╭─ DATA FOR PROCESSING

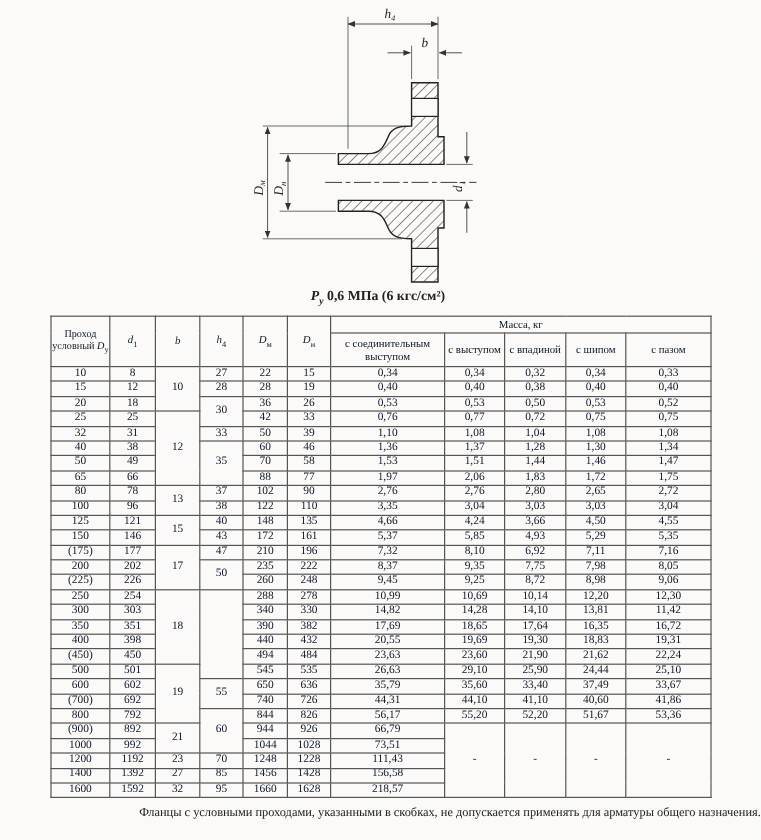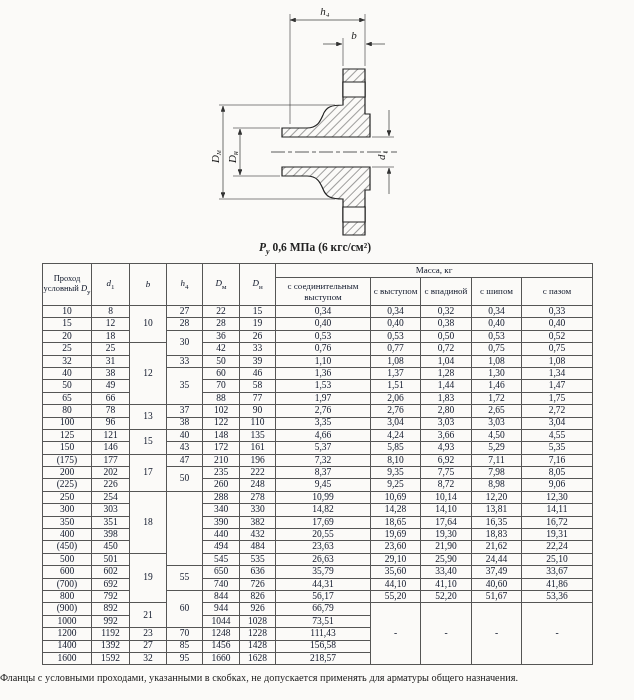--- a/index.html
+++ b/index.html
@@ -311,7 +311,7 @@
             <td>14,28</td>
             <td>14,10</td>
             <td>13,81</td>
-            <td>14,11</td>
+            <td>11,42</td>
           </tr>
           <tr>
             <td>350</td>

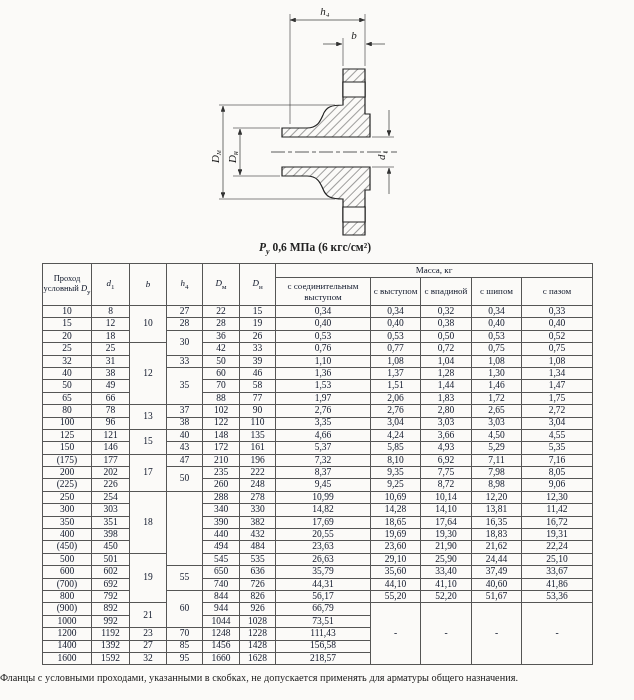--- a/index.html
+++ b/index.html
@@ -18,7 +18,7 @@
   td{font-size:9.5px;height:11.4px;line-height:1;}
   i{font-style:italic;}
   sub{font-size:7px;}
-  .footer{position:absolute;left:0;top:672px;width:634px;text-align:left;font-size:10.3px;color:#222;}
+  .footer{position:absolute;left:0;top:672px;width:634px;text-align:right;font-size:10.3px;color:#222;}
   svg text{font-family:"Liberation Serif",serif;fill:#222;}
 </style>
 </head>

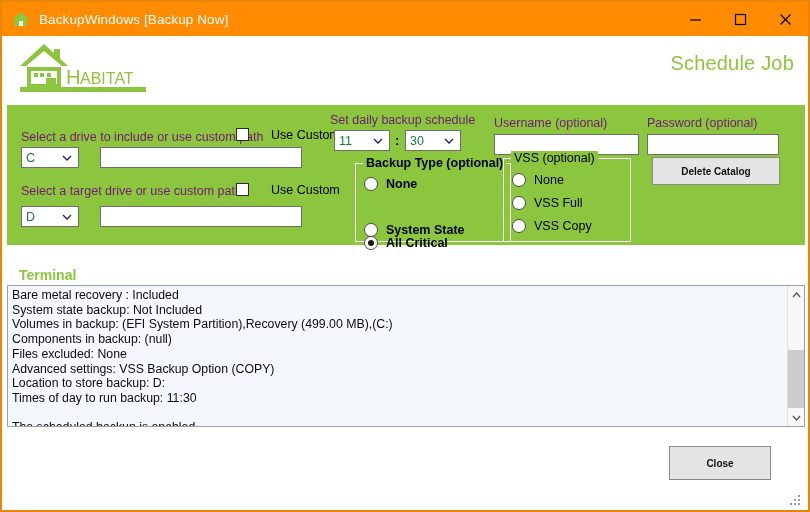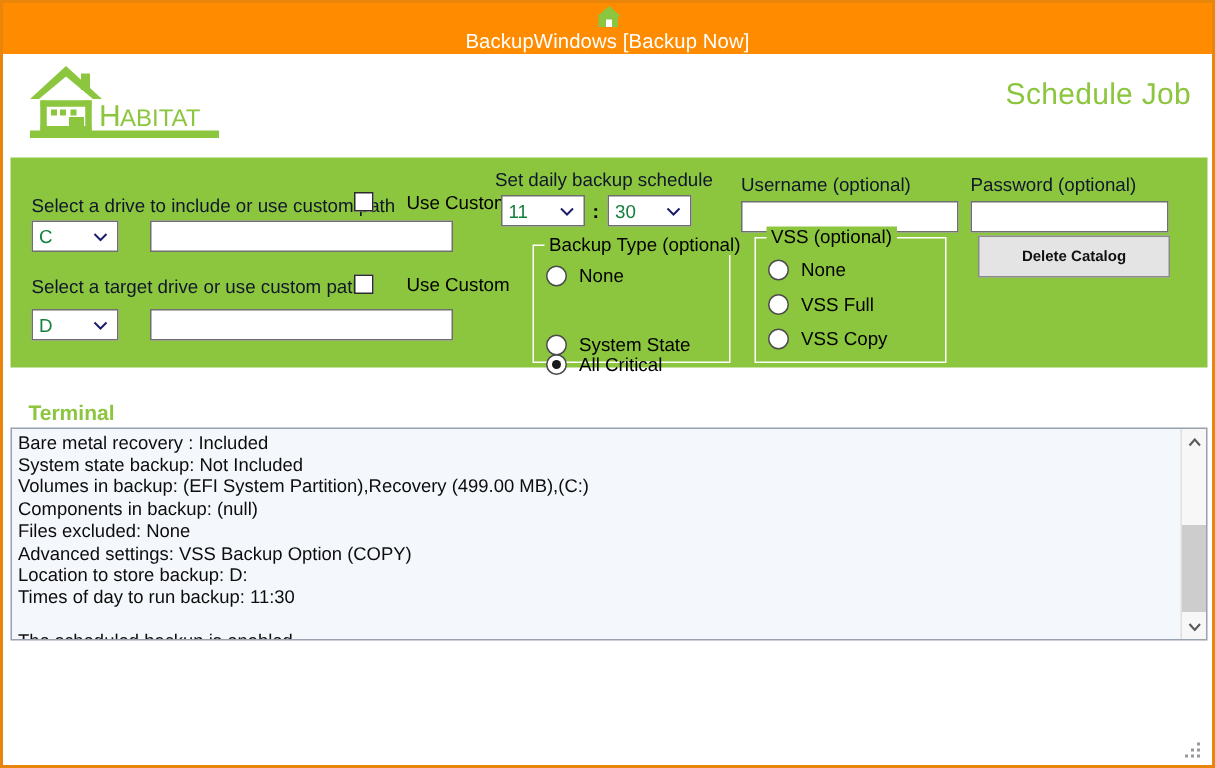--- a/index.html
+++ b/index.html
@@ -29,7 +29,6 @@
     background: #ff8c00;
     display: flex;
     align-items: center;
-    flex-direction: column;
   }
   .title-icon {
     width: 18px; height: 18px;

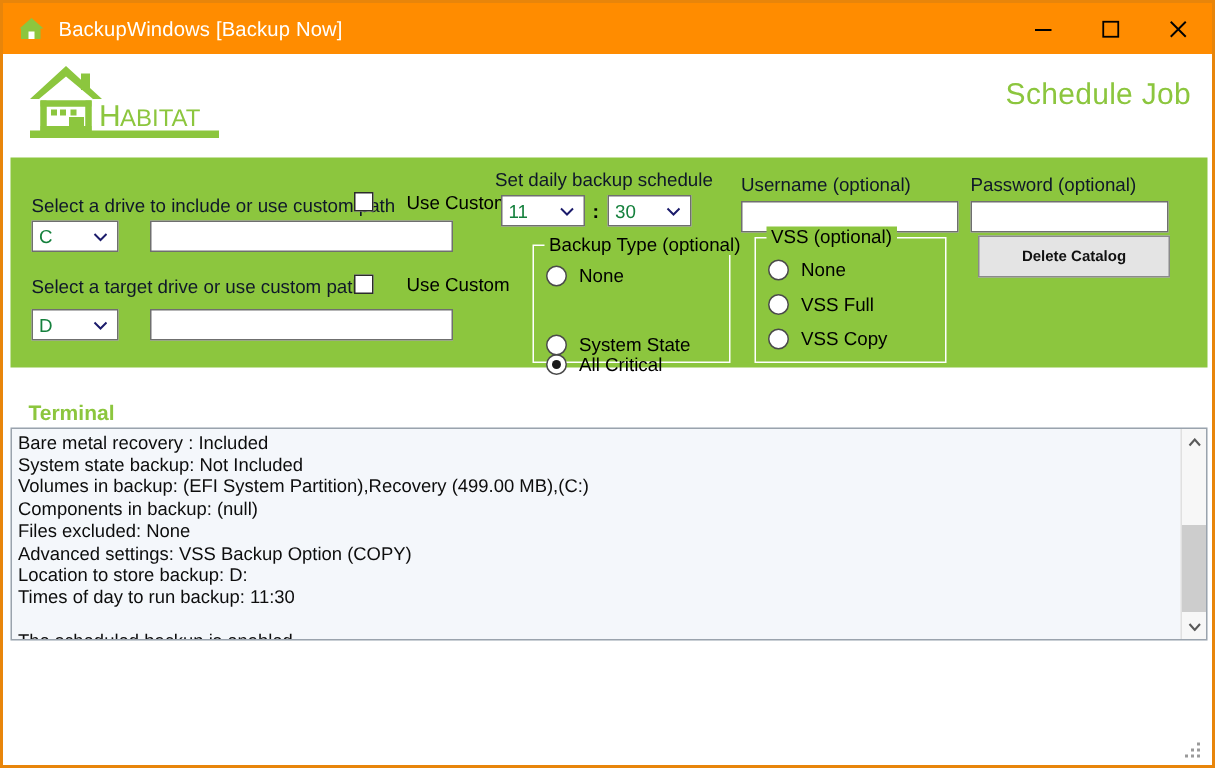--- a/index.html
+++ b/index.html
@@ -112,7 +112,7 @@
   .lbl {
     position: absolute;
     font-size: 12.5px;
-    color: #0f172a;
+    color: #701a75;
     white-space: nowrap;
   }
   .combo {

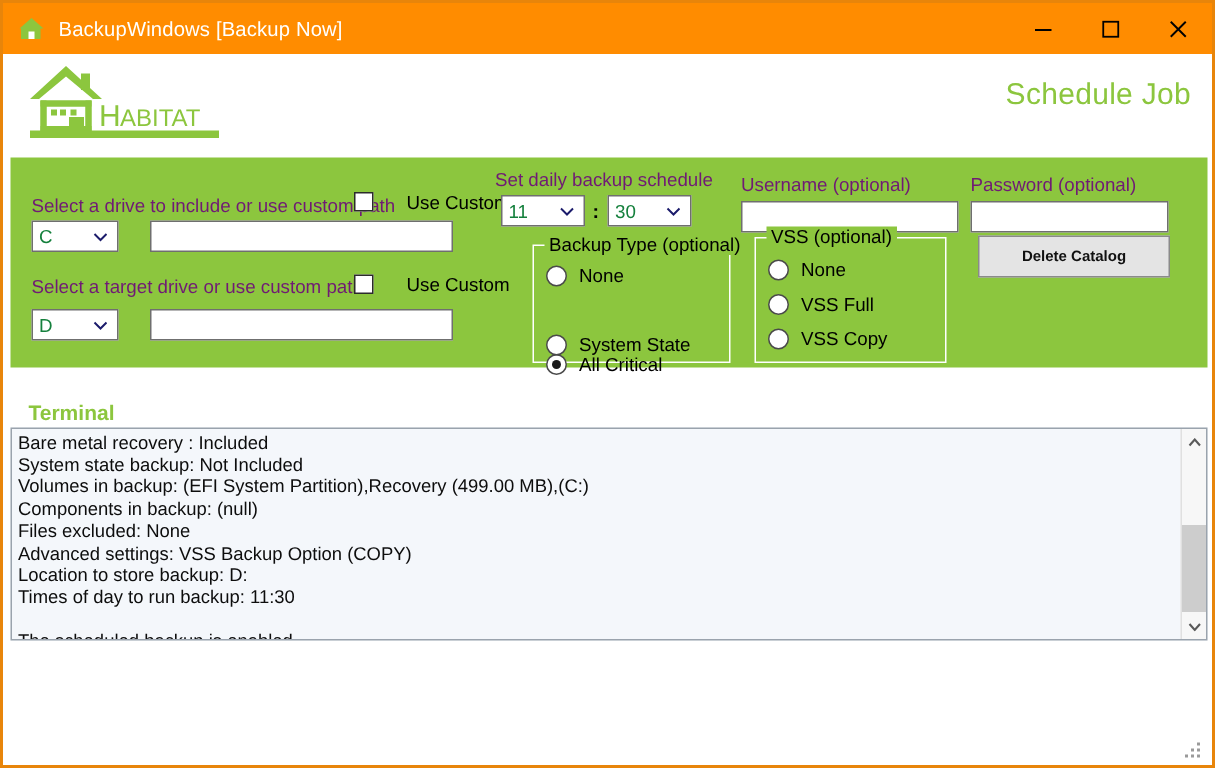--- a/index.html
+++ b/index.html
@@ -410,7 +410,7 @@
       </span>
     </div>
 
-    <div class="groupbox" style="left:348px; top:58px; width:132px; height:79px;">
+    <div class="groupbox" style="left:348px; top:58px; width:156px; height:79px;font-weight:bold;">
       <div class="gb-title">Backup Type (optional)</div>
       <div class="radio-row" style="left:8px; top:13px;">
         <span class="radio"></span>

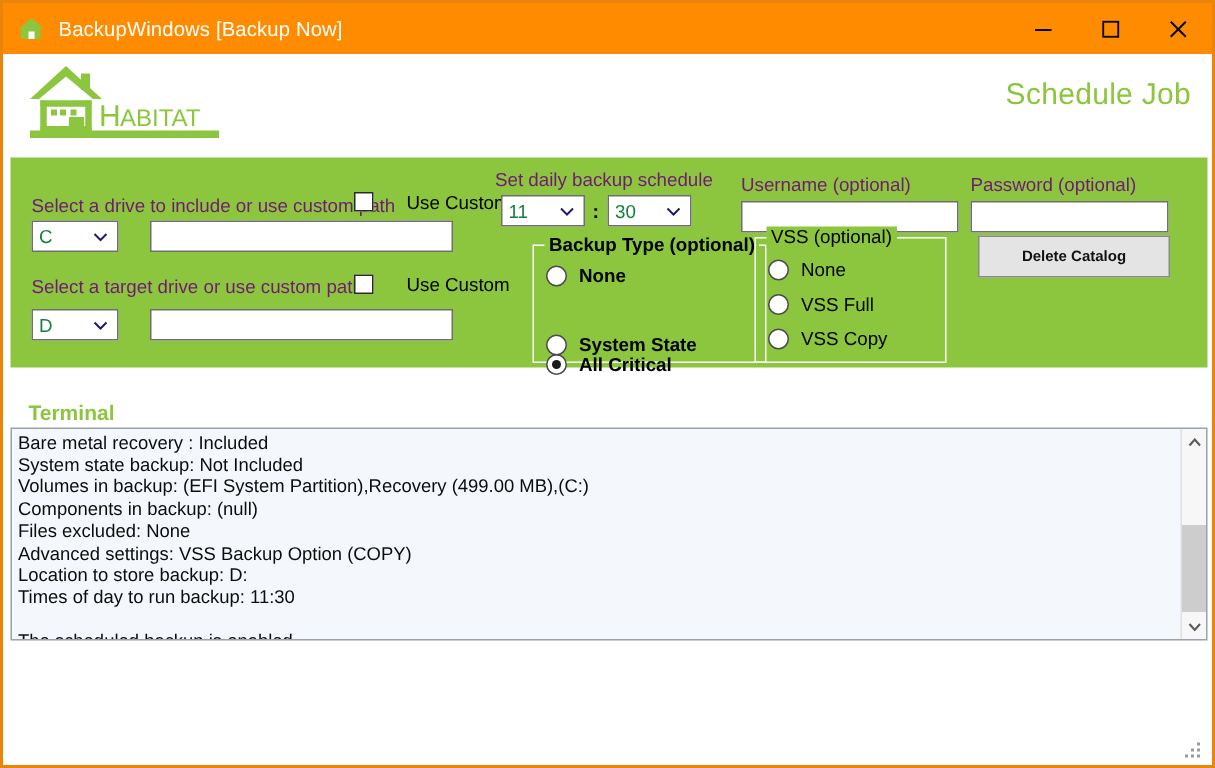--- a/index.html
+++ b/index.html
@@ -478,6 +478,7 @@
     </div>
   </div>
 
+  <div class="btn close-btn">Close</div>
   <div class="grip">
     <i style="left:8px; top:2px;"></i>
     <i style="left:4px; top:6px;"></i>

╰─

Nothing but lines that contain "left" should appear in the answer. Copy each from the records.

-  .footer{position:absolute;left:0;top:672px;width:634px;text-align:left;font-size:10.3px;color:#222;}
+  .footer{position:absolute;left:0;top:672px;width:634px;text-align:right;font-size:10.3px;color:#222;}
-    <div class="groupbox" style="left:348px; top:58px; width:132px; height:79px;">
+    <div class="groupbox" style="left:348px; top:58px; width:156px; height:79px;font-weight:bold;">
       <div class="radio-row" style="left:8px; top:13px;">
     <i style="left:8px; top:2px;"></i>
     <i style="left:4px; top:6px;"></i>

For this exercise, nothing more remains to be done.